AIM OF THE EXERCISE: Below are the records; return every line from the one that contains "letter-spacing:-0.1px;font-family:Liberation Mono, monospace;" to the last, exactly, skipping the pictures.

Web page edit records:
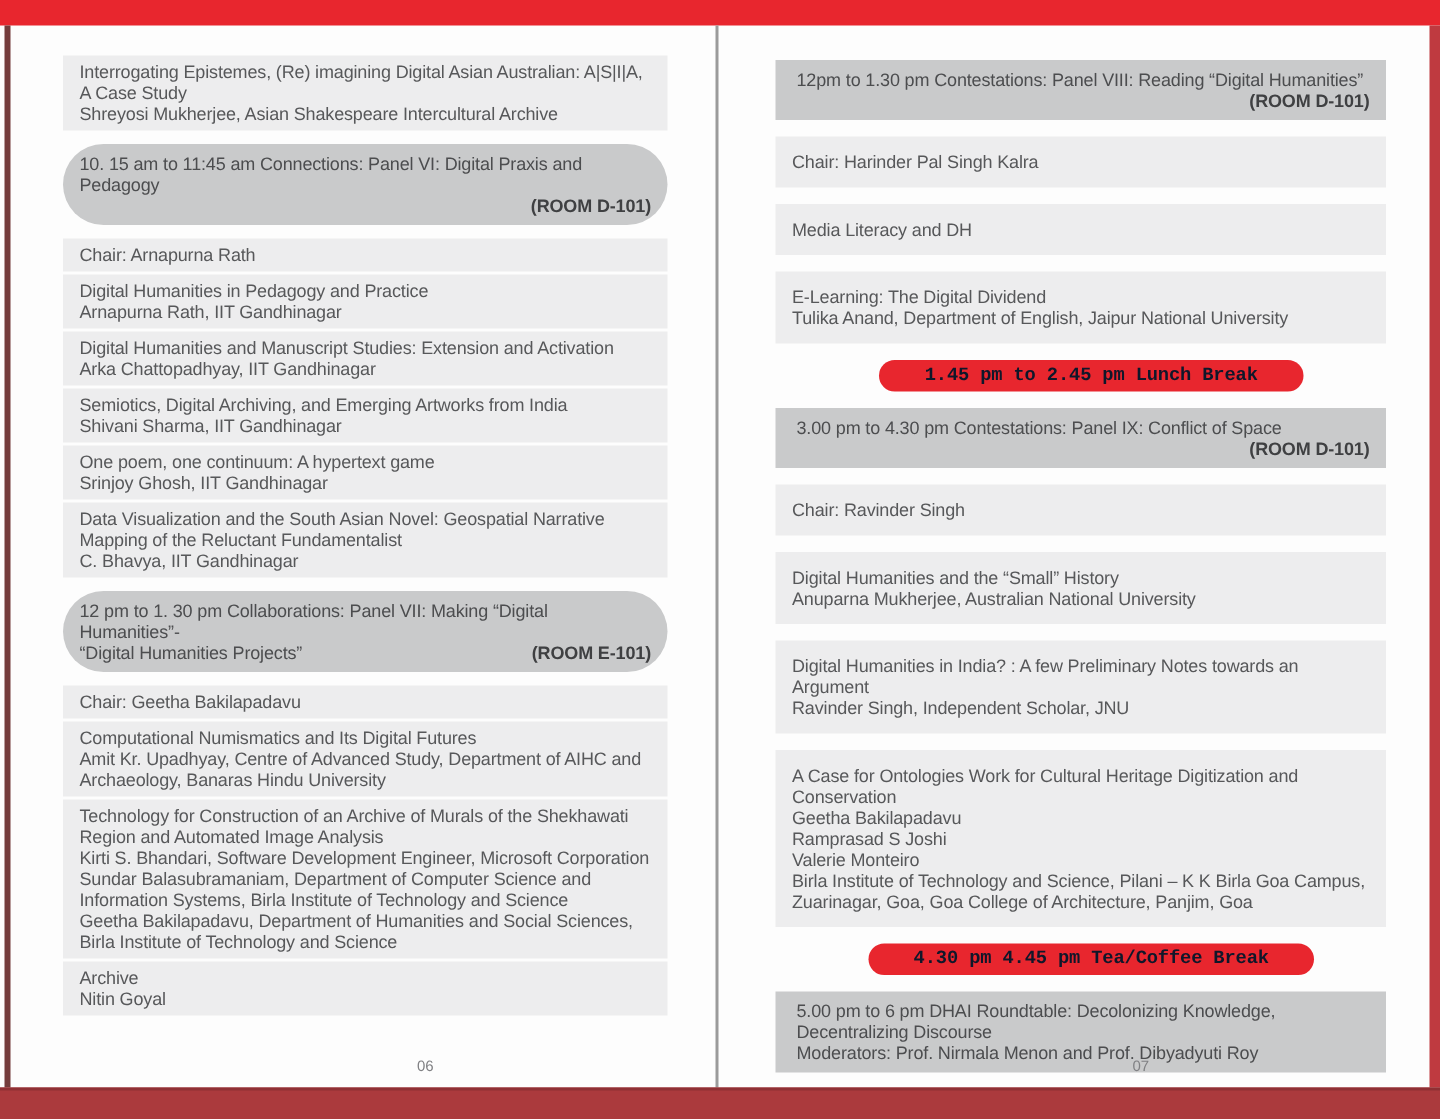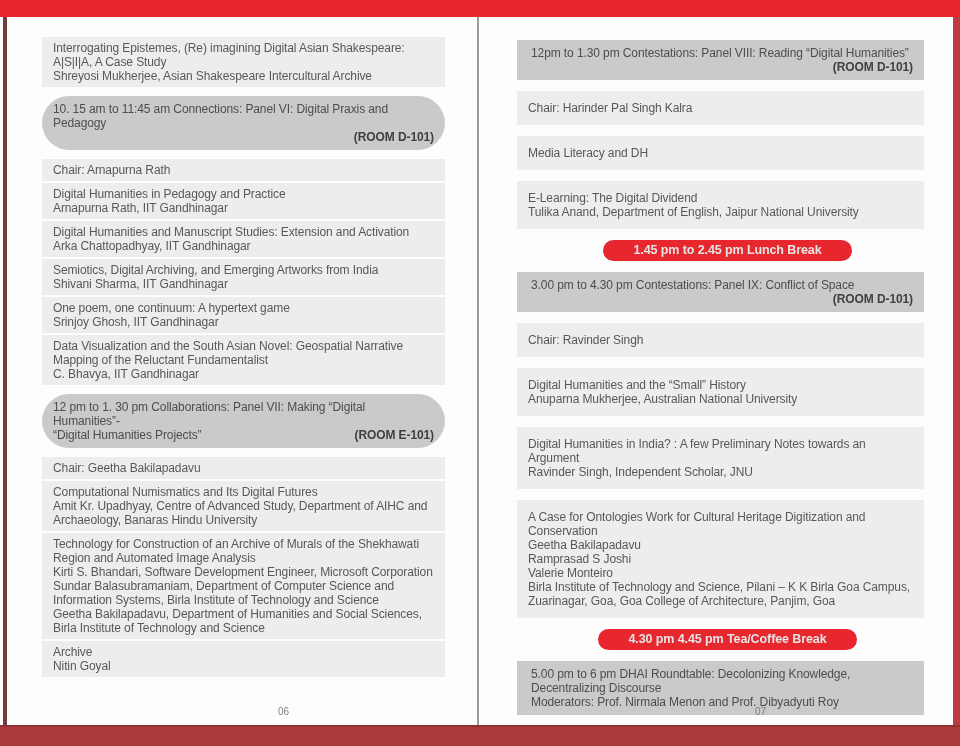--- a/index.html
+++ b/index.html
@@ -46,7 +46,7 @@
 
   <div class="page-content page-left-content">
       <div class="block item">
-        <div>Interrogating Epistemes, (Re) imagining Digital Asian Shakespeare: A|S|I|A, A Case Study</div>
+        <div>Interrogating Epistemes, (Re) imagining Digital Asian Australian: A|S|I|A, A Case Study</div>
         <div>Shreyosi Mukherjee, Asian Shakespeare Intercultural Archive</div>
       </div>
       <div class="block header">

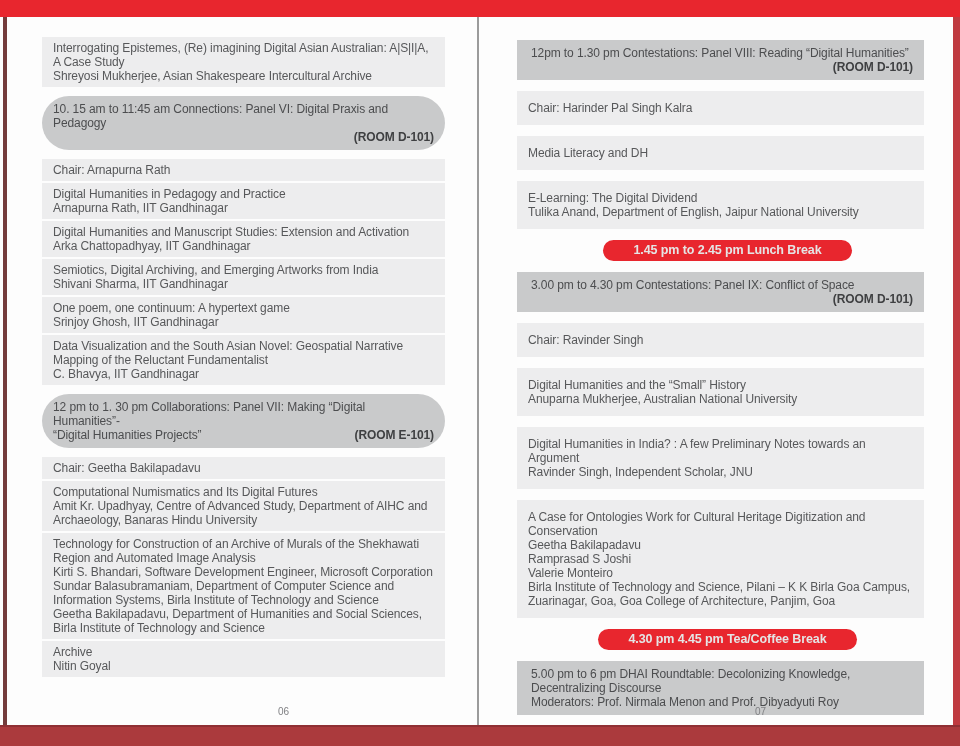--- a/index.html
+++ b/index.html
@@ -28,8 +28,8 @@
   .hdr-room { font-weight:bold; color:var(--room_text); white-space:nowrap; }
   .break-row { text-align:center; margin:6px 0 10px 0; background:transparent; }
   .pill {
-    display:inline-block; background:var(--red); color:#e5e5e5; font-weight:bold;
-    font-size:12.5px; line-height:13px; padding:4px 30px; border-radius:11px; letter-spacing:-0.1px;
+    display:inline-block; background:var(--red); color:#0f172a; font-weight:bold;
+    font-size:12.5px; line-height:13px; padding:4px 30px; border-radius:11px; letter-spacing:-0.1px;font-family:Liberation Mono, monospace;
   }
   .page-number { position:absolute; top:706px; font-size:10px; color:var(--page_num); text-align:center;margin-left:40px; }
   .page-number.pn-left  { left:42px;  width:403px; }

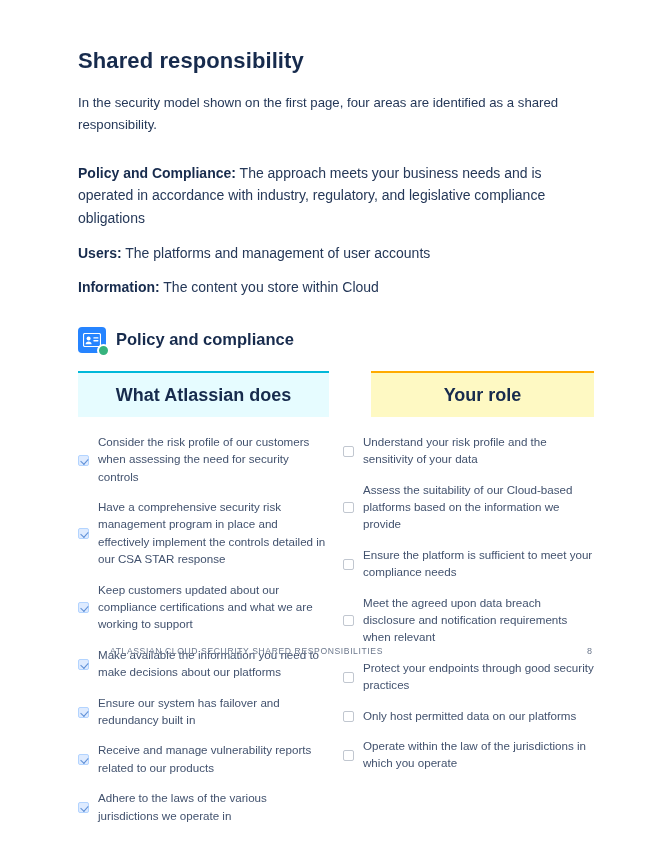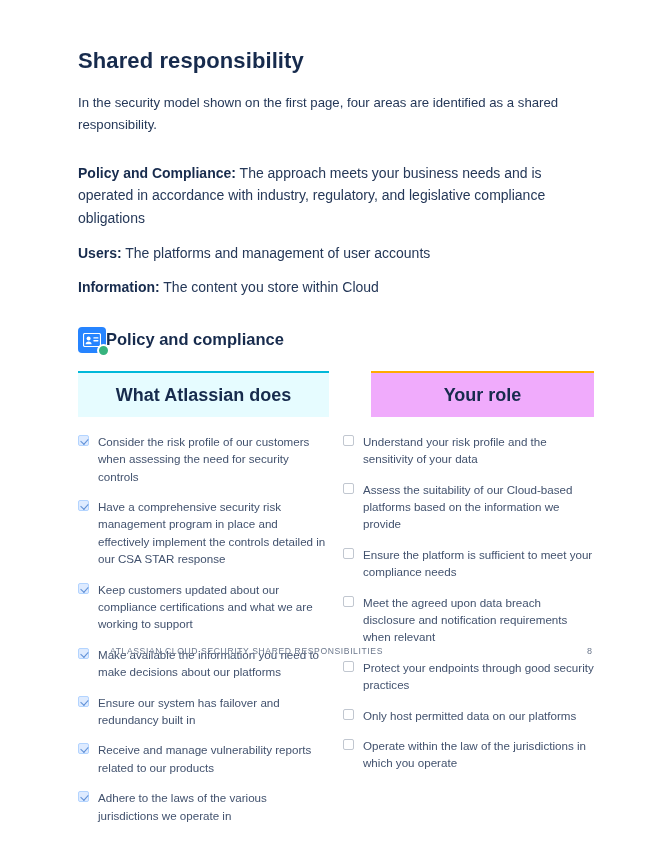--- a/index.html
+++ b/index.html
@@ -50,6 +50,7 @@
   .section-head {
     display: flex;
     align-items: center;
+    gap: 10px;
     margin-bottom: 18px;
     margin-top: 27px;
   }

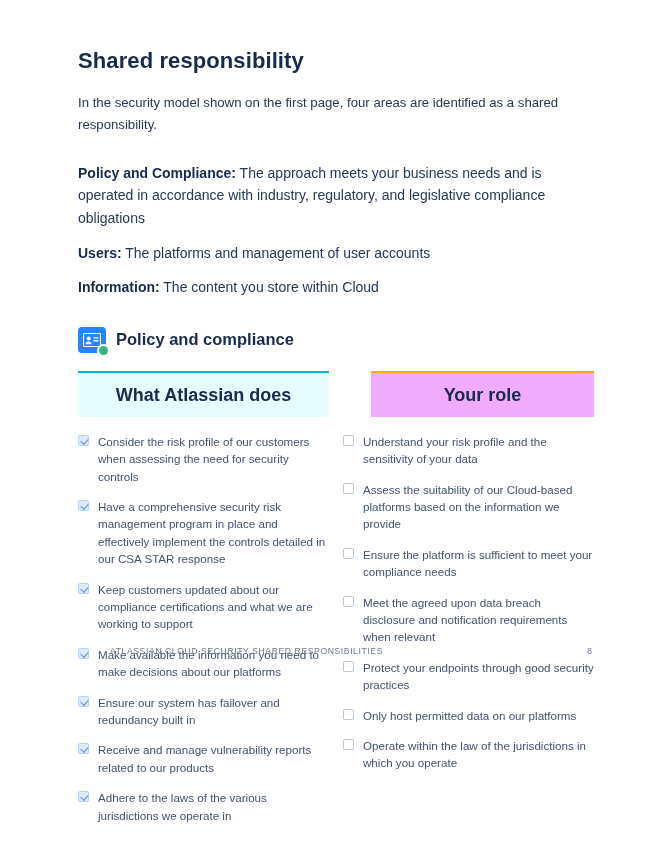--- a/index.html
+++ b/index.html
@@ -98,7 +98,7 @@
     border-top: 2px solid #00b8d9;
   }
   .col-head.right {
-    background: #f0abfc;
+    background: #fef9c3;
     border-top: 2px solid #ffab00;
     margin-left: 28px;
   }

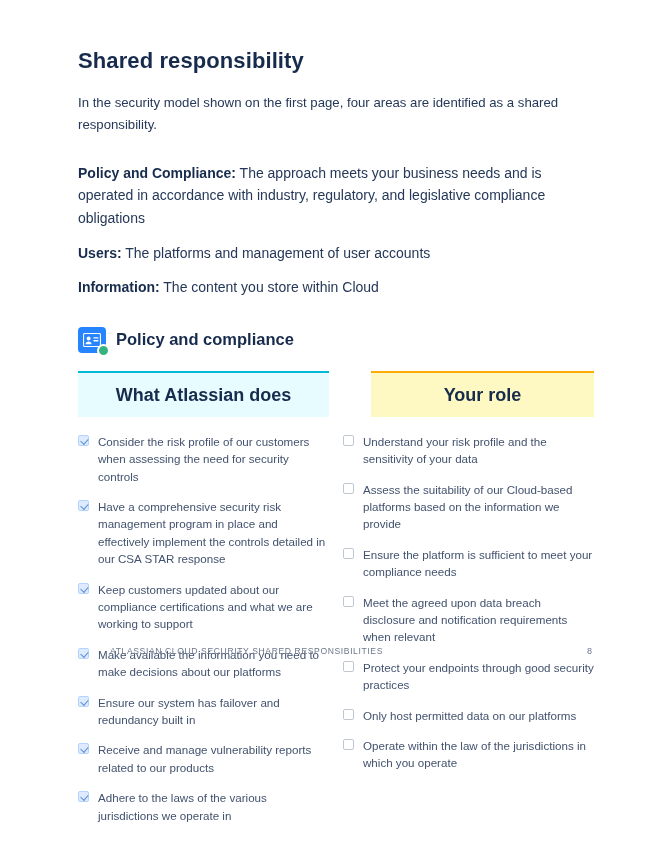--- a/index.html
+++ b/index.html
@@ -107,7 +107,7 @@
     display: flex;
     gap: 9px;
     margin-bottom: 13px;
-    align-items: flex-start;
+    align-items: center;
   }
   .cb {
     flex: none;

THE ANSWER:
+    font-size:12.5px; line-height:13px; padding:4px 30px; border-radius:11px; letter-spacing:-0.1px;font-family:Liberation Mono, monospace;
   }
   .page-number { position:absolute; top:706px; font-size:10px; color:var(--page_num); text-align:center;margin-left:40px; }
   .page-number.pn-left  { left:42px;  width:403px; }

--- a/index.html
+++ b/index.html
@@ -50,6 +50,7 @@
   .section-head {
     display: flex;
     align-items: center;
+    gap: 10px;
     margin-bottom: 18px;
     margin-top: 27px;
   }

--- a/index.html
+++ b/index.html
@@ -98,7 +98,7 @@
     border-top: 2px solid #00b8d9;
   }
   .col-head.right {
-    background: #f0abfc;
+    background: #fef9c3;
     border-top: 2px solid #ffab00;
     margin-left: 28px;
   }

--- a/index.html
+++ b/index.html
@@ -107,7 +107,7 @@
     display: flex;
     gap: 9px;
     margin-bottom: 13px;
-    align-items: flex-start;
+    align-items: center;
   }
   .cb {
     flex: none;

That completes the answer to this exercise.